Отдельно останавливается Аксаков на значениях тех разрядов возвратных глаголов, которые соотносительны только с непереходными глаголами среднего залога, например: светиться, синеться и т. п. К. С. Аксаков вслед за Г. П. Павским выводит своеобразие их значений из старинной формы дательного падежа возвратного местоимения си. «Здесь дательный падеж совпадает со смыслом самого глагола и объясняет его. Белеть, например, значит: возрастать в белом цвете; значит также: быть видным своим белым цветом, и к белеть в этом-то втором значении присоединяется -ся: белеться. Белеться значит тоже (как белеть): быть видным своим белым цветом, но не столь постоянно и положительно; действию придается какой-то живой, зыблющийся, даже неверный оттенок, даже как бы произвол какой-то, — что все сообщается глаголу этим -ся (или -си, как мы думаем), например: что-то белеет вдали и что-то белеется вдали. Белеется, то есть белеет себя»45^.

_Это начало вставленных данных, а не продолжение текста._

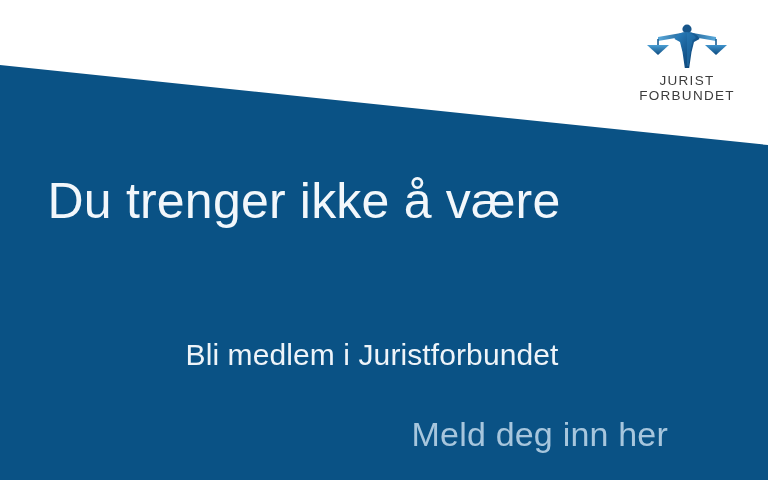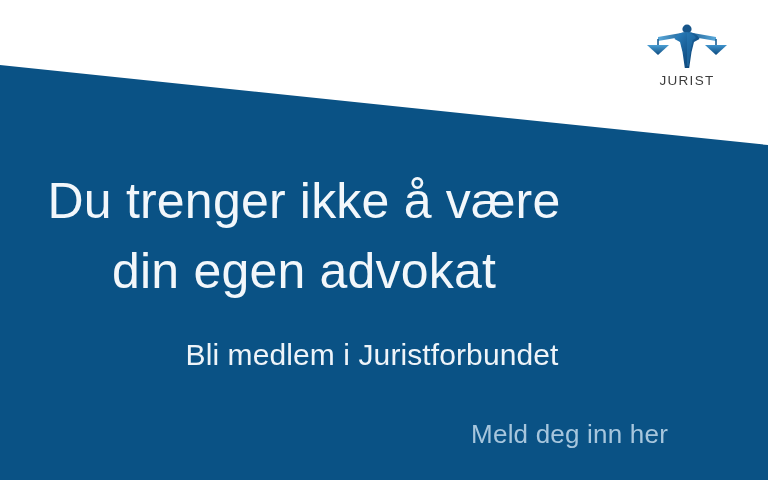--- a/index.html
+++ b/index.html
@@ -104,21 +104,21 @@
   
   .cta {
     position: absolute;
     right: 100px;
     top: 408px;
     z-index: 4;
     text-align: right;
   }
   .cta-text {
     font-family: "Liberation Sans", "DejaVu Sans", sans-serif;
-    font-size: 26px;
+    font-size: 34px;
     font-weight: 400;
     line-height: 36px;
     color: #a7c6dd;
     letter-spacing: 0.2px;
     white-space: nowrap;
     cursor: pointer;
   }
 </style>
 </head>
 <body>
@@ -175,26 +175,26 @@
                L 40.8 46
                L 38.5 30
                L 36 20
                L 30.5 17
                C 32 13, 36 10, 43 10 Z" fill="url(#gradBody)"></path>
 
       <path d="M43 11 C 47.5 11, 50.5 13, 52 16 L 48.6 18 L 46.4 29 L 44.6 44 L 43 44 Z" fill="#2b7ebb" opacity="0.45"></path>
     </svg>
     <span class="logo-wordmark">
       <span class="logo-line">JURIST</span>
+      <span class="logo-line">FORBUNDET</span>
     </span>
   </div>
 
   <div class="headline">
     <span class="headline-line">Du trenger ikke å være</span>
-    <span class="headline-line">din egen advokat</span>
   </div>
 
   <div class="subtitle">
     <span class="subtitle-text">Bli medlem i Juristforbundet</span>
   </div>
 
   <div class="cta">
     <span class="cta-text">Meld deg inn her</span>
   </div>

К. С. Аксаков стремится определить и разграничить те общие оттенки, которые могут вноситься в непереходные глаголы суффиксом -ся. «Попасть есть тоже глагол средний, но при нем употребляется и -ся, например: попал в сеть, попался в сеть; оттенок понятен: попал в сеть — можно попасть ногою, можно попасть и выйти как-нибудь; но попался... значит: попасться самому, быть пойману; так что здесь сейчас переносится мысль на подлежащее этого глагола, на то, что попалось и что является пойманным» 452. Следовательно, общее значение формообразующего суффикса -ся при сочетании его с глаголами непереходными состоит, по Аксакову, в усилении признака непереходности этих глаголов.
Концепция К. С. Аксакова почти целиком совпадает с тем учением о залогах русского глагола, которое было впоследствии развито акад. Ф. Ф. Фортунатовым в статье «О залогах русского глагола» и прочно вошло в современную русскую грамматику под его именем.
Но современными К. С. Аксакову грамматистами и ближайшими его преемниками аксаковская теория залогов не была воспринята.